# PROBLEM REQUIREMENTS:
The reply to the records below should contain exactly the lines from the line with "26px; top: 0px;" through the line with "52px; top: 0px;", and nothing besides.

# DATASET EXTRACT:
* * *

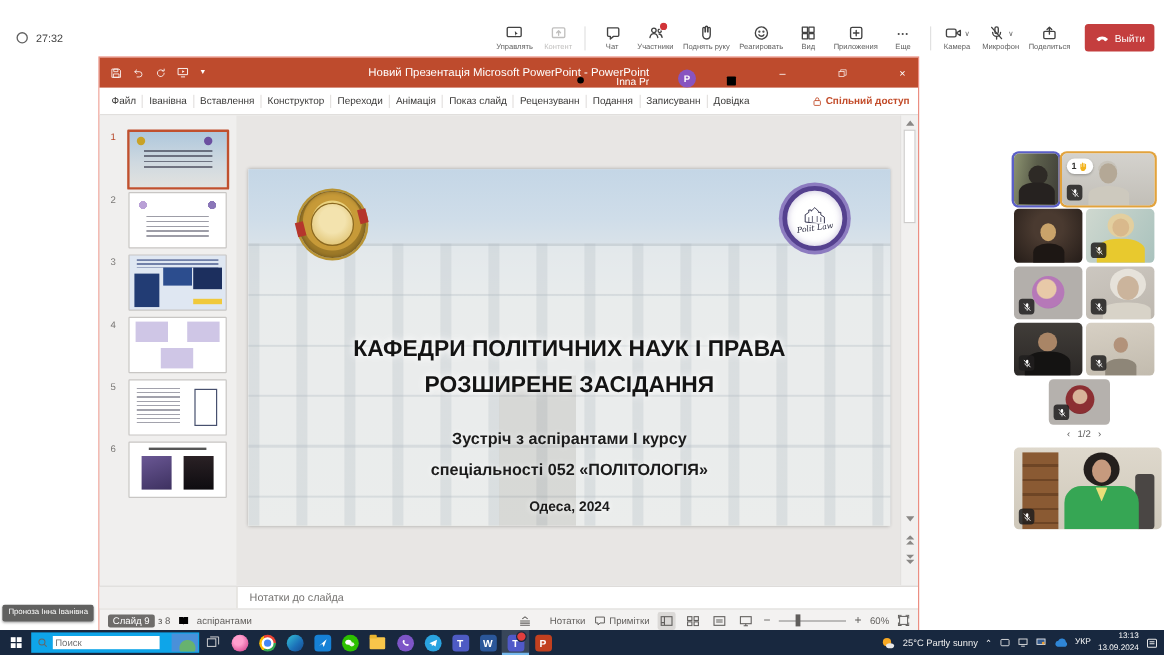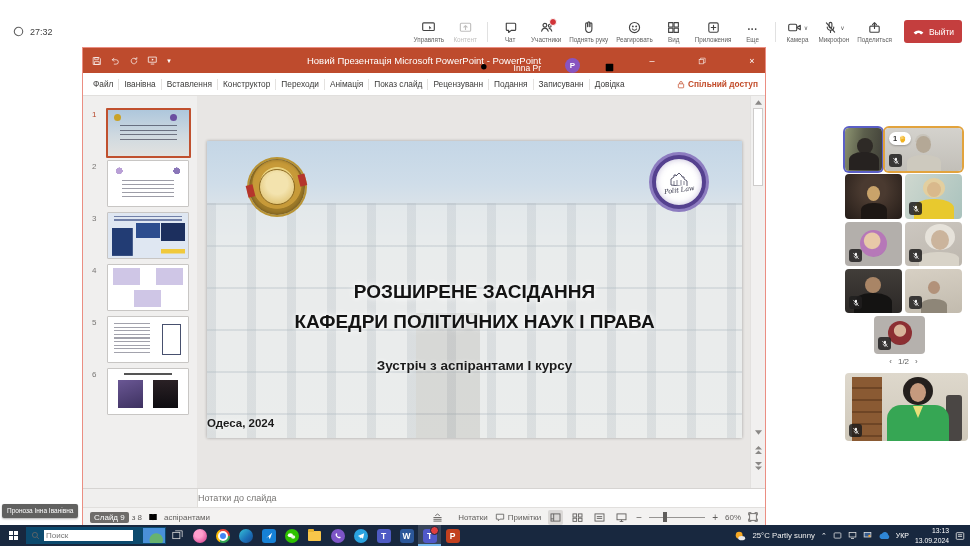--- a/index.html
+++ b/index.html
@@ -73,32 +73,32 @@
   #slide{position:absolute;left:124px;top:45px;width:535px;height:297px;background:linear-gradient(180deg,#c4d6e6 0%,#cfdde9 14%,#dde4e9 24%,#e9ebec 38%,#ededeb 100%);box-shadow:0 0 3px rgba(0,0,0,.3)}
   #slide .bld{position:absolute;left:0;right:0;top:21%;bottom:0;background-color:rgba(234,236,236,.55);background-image:repeating-linear-gradient(90deg,rgba(175,185,192,.28) 0 9px,transparent 9px 40px),repeating-linear-gradient(180deg,transparent 0 40px,rgba(170,180,188,.3) 40px 42px);border-top:2px solid rgba(180,190,198,.5)}
   #slide .entr{position:absolute;left:39%;width:12%;top:58%;bottom:0;background:rgba(120,110,100,.16)}
   .emblem-gold{position:absolute;left:42px;top:18px;width:56px;height:56px;border-radius:50%;background:radial-gradient(circle at 50% 45%,#f6ecca 0 26%,#ead27e 28% 40%,#c79a38 42% 58%,#9e7a28 60% 74%,#7c5f1f 76% 100%);box-shadow:0 0 0 2px #b99434,inset 0 0 4px rgba(0,0,0,.4)}
   .emblem-gold::before{content:"";position:absolute;inset:18%;border-radius:50%;border:1.5px solid #8a6820;background:radial-gradient(circle at 50% 40%,#f3e3ae 0 40%,#d9b75c 100%)}
   .emblem-gold::after{content:"";position:absolute;width:7px;height:12px;background:#b5352c;left:-2px;top:26px;box-shadow:53px 2px 0 #b5352c;transform:rotate(-14deg)}
   .emblem-purple{position:absolute;right:36px;top:14px;width:54px;height:54px;border-radius:50%;background:#fff;border:4px solid #55418f;box-shadow:0 0 0 3px #8d7cc0,inset 0 0 6px rgba(90,70,150,.35);box-sizing:border-box;display:flex;flex-direction:column;align-items:center;justify-content:center}
   .emblem-purple .cap{font-family:"DejaVu Serif",serif;font-style:italic;font-size:6.5px;color:#2b2b40;transform:rotate(-8deg)}
   .slide-title{position:absolute;top:136px;left:0;width:100%;text-align:center;font-size:19px;font-weight:bold;color:#141414;line-height:30px;text-shadow:0 0 5px rgba(255,255,255,.95),0 0 10px rgba(255,255,255,.85)}
   .slide-sub{position:absolute;top:212px;left:0;width:100%;text-align:center;font-size:13.5px;font-weight:bold;color:#1c1c1c;line-height:26px;text-shadow:0 0 5px rgba(255,255,255,.95)}
-  .slide-foot{position:absolute;top:276px;left:0;width:100%;text-align:left;font-size:11.5px;font-weight:bold;color:#1c1c1c;text-shadow:0 0 5px rgba(255,255,255,.95)}
+  .slide-foot{position:absolute;top:276px;left:0;width:100%;text-align:center;font-size:11.5px;font-weight:bold;color:#1c1c1c;text-shadow:0 0 5px rgba(255,255,255,.95)}
 
   
   #vscroll{position:absolute;right:0;top:0;width:14px;height:392px;background:#f1f0ef;border-left:1px solid #e3e1df}
   #vscroll .arr{position:absolute;left:0;width:14px;height:12px;display:flex;align-items:center;justify-content:center}
   #vscroll .sthumb{position:absolute;left:2px;right:2px;top:12px;height:78px;background:#fff;border:1px solid #cecccb;box-sizing:border-box}
   #vscroll svg{stroke:#8a8886;fill:#8a8886;stroke-width:0}
 
   
   #ppt-notes{position:relative;height:18px;background:#fff;border-top:1px solid #d6d4d2;display:flex;align-items:center}
   #ppt-notes .nleft{width:114px;height:100%;background:#f0efee;border-right:1px solid #e0deda}
-  #ppt-notes .ntext{font-size:9px;color:#767472;}
+  #ppt-notes .ntext{font-size:9px;color:#767472;padding-left:10px}
 
   
   #ppt-status{position:relative;height:19px;background:#f3f2f1;border-top:1px solid #e1dfdd;display:flex;align-items:center;font-size:8px;color:#605e5c;padding:0 7px;box-sizing:border-box}
   .slide-chip{background:#6e6c6a;color:#fff;border-radius:2px;padding:1px 4px;margin-right:3px}
   .st-left{display:flex;align-items:center;gap:6px}
   .st-right{margin-left:auto;display:flex;align-items:center;gap:7px}
   .st-right svg{stroke:#605e5c;fill:none;stroke-width:1}
   .viewbtn{width:15px;height:15px;display:flex;align-items:center;justify-content:center;border-radius:2px}
   .viewbtn.active{background:#dbd9d7}
   .ztrack{position:relative;width:56px;height:10px;display:flex;align-items:center}
@@ -151,21 +151,21 @@
   .big .hair{position:absolute;left:58px;top:4px;width:30px;height:28px;border-radius:50%;background:#241f1d}
   .big .face{position:absolute;left:65px;top:10px;width:16px;height:19px;border-radius:50%;background:#c69a7e}
   .big .jacket{position:absolute;left:42px;top:32px;width:62px;height:36px;border-radius:14px 14px 0 0;background:#36a654}
   .big .vneck{position:absolute;left:68px;top:33px;width:10px;height:12px;background:#e9df79;clip-path:polygon(0 0,100% 0,50% 100%)}
 
   
   #taskbar{position:absolute;left:0;top:525px;width:970px;height:21px;background:#18283f;display:flex;align-items:center}
   .startbtn{width:26px;display:flex;justify-content:center}
   .winlogo{display:grid;grid-template-columns:4px 4px;grid-template-rows:4px 4px;gap:1px}
   .winlogo i{background:#fff;display:block}
-  .searchbox{width:140px;height:17px;background:#0c4a6e;display:flex;align-items:center;gap:4px;padding:0 5px;box-sizing:border-box;position:relative}
+  .searchbox{width:140px;height:17px;background:#0ea5e9;display:flex;align-items:center;gap:4px;padding:0 5px;box-sizing:border-box;position:relative}
   .searchbox input{border:0;outline:0;width:85px;font-size:8px;color:#555;font-family:"Liberation Sans",sans-serif}
   .searchbox .daily{position:absolute;right:1px;top:1px;width:22px;height:15px;background:radial-gradient(circle at 60% 80%,#67b26f 0 35%,#4a90d9 40% 100%)}
   .tv{width:22px;display:flex;justify-content:center}
   .appico{width:23px;height:21px;display:flex;align-items:center;justify-content:center;position:relative}
   .appico.active{background:rgba(255,255,255,.14);box-shadow:inset 0 -2px 0 #76b9ed}
   .ai{width:14px;height:14px;border-radius:3px;display:flex;align-items:center;justify-content:center;color:#fff;font-size:8.5px;font-weight:bold}
   .round{border-radius:50%}
   .badge-red{position:absolute;right:2px;top:1px;width:7px;height:7px;border-radius:50%;background:#e13e3e;border:1px solid #18283f}
   .tray{margin-left:auto;display:flex;align-items:center;gap:6px;color:#fff;padding-right:5px}
   .tray .wtxt{font-size:7.8px;color:#eee}
@@ -438,25 +438,26 @@
         <div class="entr"></div>
         <div class="emblem-gold"></div>
         <div class="emblem-purple">
           <svg width="20" height="15" viewBox="0 0 20 15">
               <path d="M2 14V8l3-2V4h2v1l3-3 3 3v1h2v2l3 2v6z" fill="none" stroke="#2f2f4a" stroke-width=".8"></path>
               <path d="M5 14v-4m3 4V9m4 5V9m3 5v-4" stroke="#2f2f4a" stroke-width=".6"></path>
             </svg>
           <span class="cap">Polit Law</span>
         </div>
         <div class="slide-title">
+          <div>КАФЕДРИ ПОЛІТИЧНИХ НАУК І ПРАВА</div>
           <div>РОЗШИРЕНЕ ЗАСІДАННЯ</div>
-          <div>КАФЕДРИ ПОЛІТИЧНИХ НАУК І ПРАВА</div>
         </div>
         <div class="slide-sub">
           <div>Зустріч з аспірантами І курсу</div>
+          <div>спеціальності 052 «ПОЛІТОЛОГІЯ»</div>
         </div>
         <div class="slide-foot">Одеса, 2024</div>
       </div>
 
       <div id="vscroll">
         <span class="arr" style="top:0">
             <svg width="7" height="5" viewBox="0 0 8 5">
               <path d="M0 5 4 0l4 5z"></path>
             </svg>
           </span>

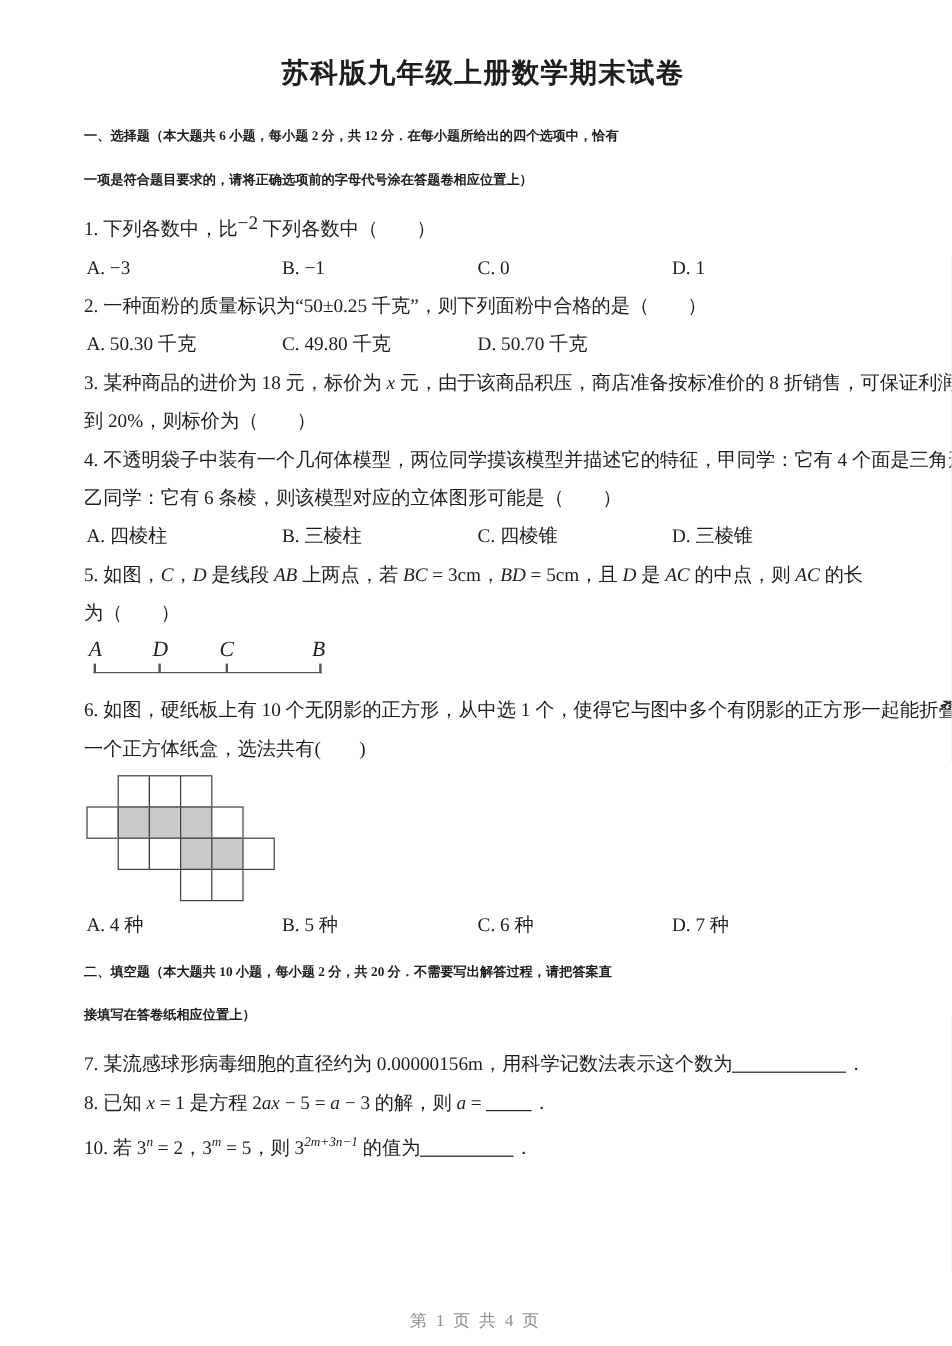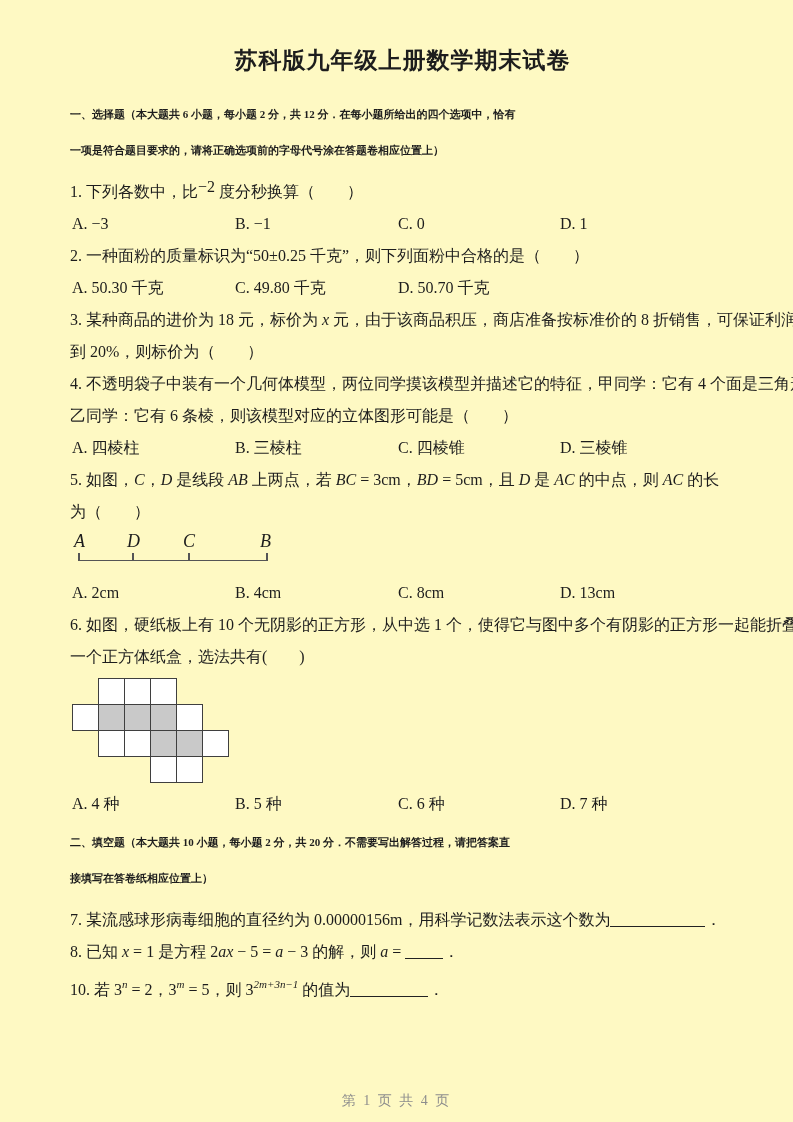--- a/index.html
+++ b/index.html
@@ -1,20 +1,20 @@
 <!DOCTYPE html>
 <html><head>
 <meta charset="utf-8">
 <style>
   html,body{margin:0;padding:0;background:#e8e8e8;}
   .page{
     position:relative;
     width:793px;height:1122px;
     margin:0 auto;
-    background:#fef9c3;
+    background:#ffffff;
     font-family:"Liberation Serif","DejaVu Serif",serif;
     color:#1d1d1d;
     overflow:hidden;
   }
   .content{padding:46px 58px 0 70px;}
   .title{
     font-size:23px;font-weight:bold;text-align:center;
     margin:0 0 20px 0;letter-spacing:1px;line-height:30px;
   }
   .sec-header{font-weight:bold;font-size:11px;margin:4px 0 8px 0;font-family:Liberation Serif, serif;}
@@ -59,21 +59,21 @@
   <div class="content">
     <h1 class="title">苏科版九年级上册数学期末试卷</h1>
 
     <div class="sec-header">
       <div class="sec-line">一、选择题（本大题共 6 小题，每小题 2 分，共 12 分．在每小题所给出的四个选项中，恰有</div>
       <div class="sec-line">一项是符合题目要求的，请将正确选项前的字母代号涂在答题卷相应位置上）</div>
     </div>
 
     <div id="choice-questions">
         <div class="question">
-          <div class="q-line"><span>1. 下列各数中，比</span><span class="seg-raise">−2</span><span> 度分秒换算（　　）</span></div>
+          <div class="q-line"><span>1. 下列各数中，比</span><span class="seg-raise">−2</span><span> 下列各数中（　　）</span></div>
           <div class="options">
             <span class="opt">A. −3</span>
             <span class="opt">B. −1</span>
             <span class="opt">C. 0</span>
             <span class="opt">D. 1</span>
           </div>
         </div>
         <div class="question">
           <div class="q-line"><span>2. 一种面粉的质量标识为“50±0.25 千克”，则下列面粉中合格的是（　　）</span></div>
           <div class="options">
@@ -102,26 +102,20 @@
           <div class="fig-segment">
             <span class="fig-label" style="left: 2px;">A</span>
             <span class="fig-label" style="left: 55px;">D</span>
             <span class="fig-label" style="left: 111px;">C</span>
             <span class="fig-label" style="left: 188px;">B</span>
             <div class="fig-line" style="left: 6px; width: 190px;"></div>
             <div class="fig-tick" style="left: 6px;"></div>
             <div class="fig-tick" style="left: 60px;"></div>
             <div class="fig-tick" style="left: 116px;"></div>
             <div class="fig-tick" style="left: 194px;"></div>
-          </div>
-          <div class="options">
-            <span class="opt">A. 2cm</span>
-            <span class="opt">B. 4cm</span>
-            <span class="opt">C. 8cm</span>
-            <span class="opt">D. 13cm</span>
           </div>
         </div>
         <div class="question">
           <div class="q-line"><span>6. 如图，硬纸板上有 10 个无阴影的正方形，从中选 1 个，使得它与图中多个有阴影的正方形一起能折叠成</span></div>
           <div class="q-line"><span>一个正方体纸盒，选法共有(　　)</span></div>
           <div class="fig-grid" style="height: 106px;">
             <div class="grid-cell" style="left: 26px; top: 0px; width: 27px; height: 27px;"></div>
             <div class="grid-cell" style="left: 52px; top: 0px; width: 27px; height: 27px;"></div>
             <div class="grid-cell" style="left: 78px; top: 0px; width: 27px; height: 27px;"></div>
             <div class="grid-cell" style="left: 0px; top: 26px; width: 27px; height: 27px;"></div>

* * *

# YOUR RESPONSE:
             <div class="grid-cell" style="left: 26px; top: 0px; width: 27px; height: 27px;"></div>
             <div class="grid-cell" style="left: 52px; top: 0px; width: 27px; height: 27px;"></div>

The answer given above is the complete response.